Öylesine kin dolmuştuk ki , sofrada şahane bir mutluluk oyunu sergileyebildik. İçtik, eğlendik saatlerce. Makbule ise, hayret edici bir cesaretle, sanki hiç bir şey yokmuş gibi, hiç bir suç işlememiş gibi, bizden hiç bir tepki beklemezmiş gibi
bizimle beraber, yiyor – içiyor – eğleniyordu. Gecenin sonunda öperek uğurladım onları. Oğlum evine bırakacaktı.
O da hiçbir şey fark ettirmemiş. Hatta kapıdan çevirmeyip içeriye davet ederek kahve bile içirmişler çocuğa.
Dönüşünde yine odaya çekildik birlikte.

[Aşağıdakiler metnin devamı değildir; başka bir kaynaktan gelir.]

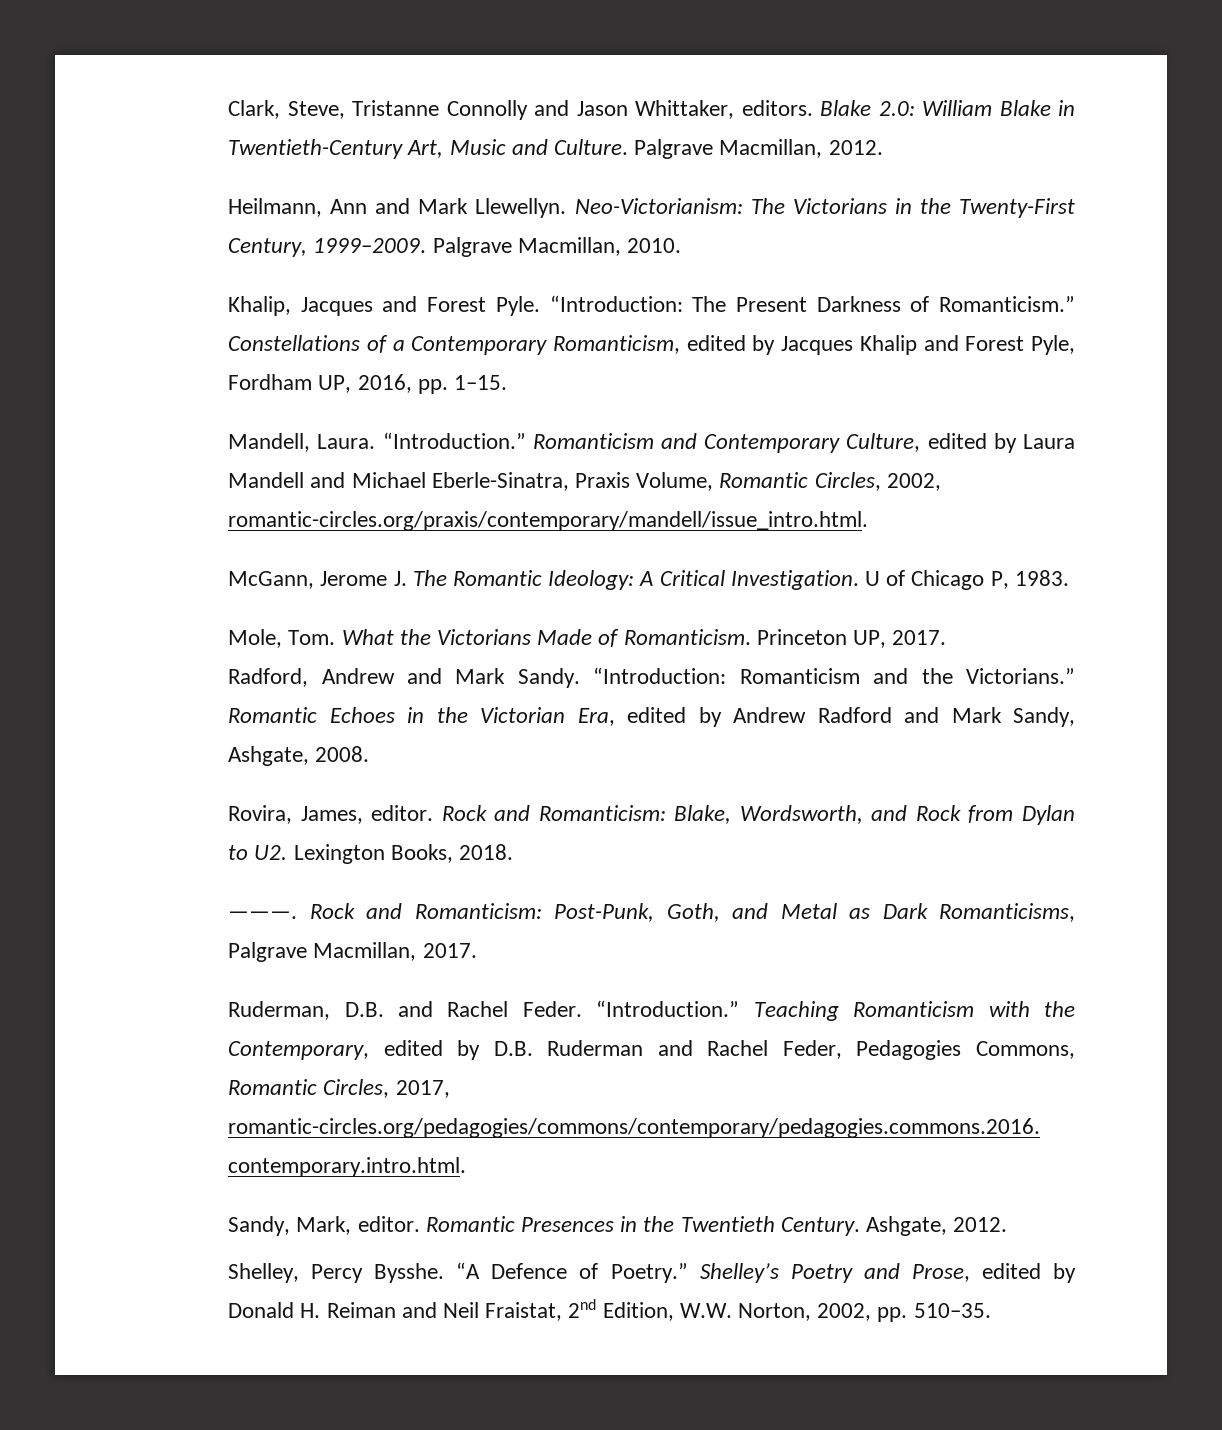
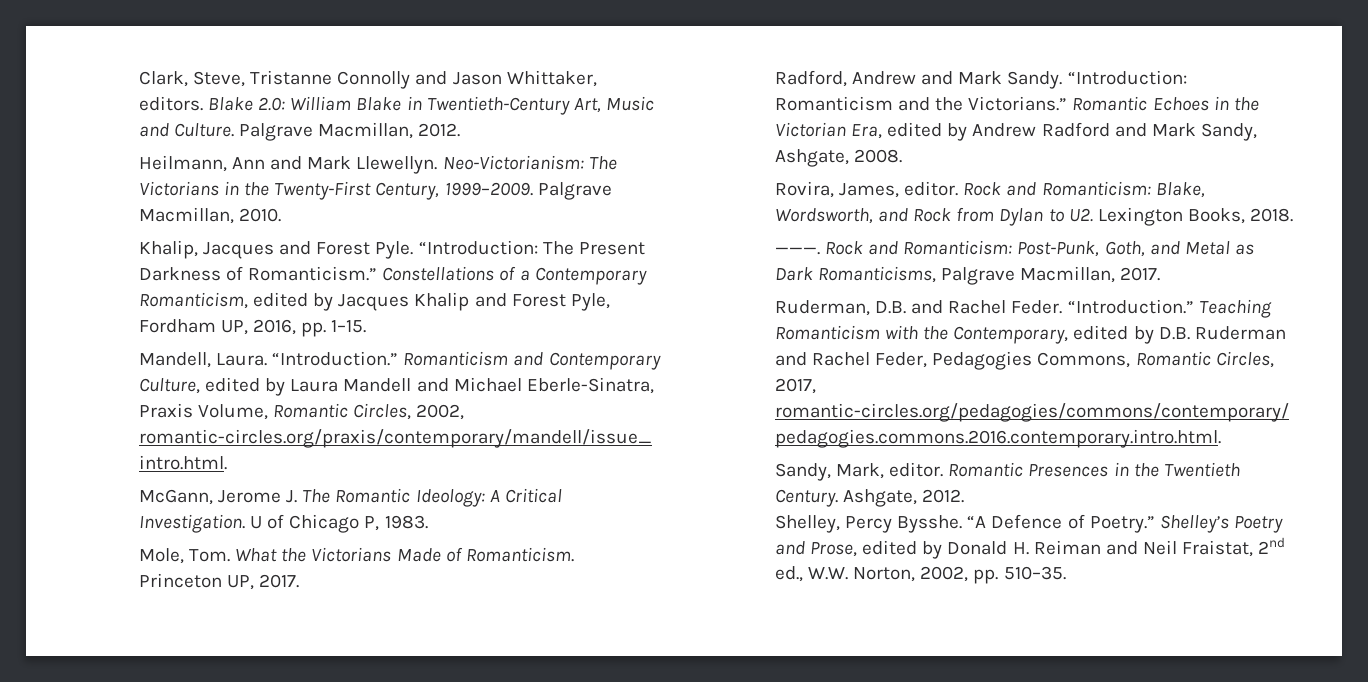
- Shelley’s Poetry and Prose, edited by Donald H. Reiman and Neil Fraistat, 2nd Edition, W.W. Norton, 2002, pp. 510–35.
+ Shelley’s Poetry and Prose, edited by Donald H. Reiman and Neil Fraistat, 2nd ed., W.W. Norton, 2002, pp. 510–35.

Önce başımıza gelen olayı hatırlayıp, uzun uzun, hıçkıra hıçkıra ağladık birlikte.
Sonra ne yapacağımızı düşünmeye başladık. Kesinlikle kararlıydık. Bunu bu kadın milletinin yanına bırakmayacaktık. Sabaha kadar oturup, düşünüp plânımızı hazırladık.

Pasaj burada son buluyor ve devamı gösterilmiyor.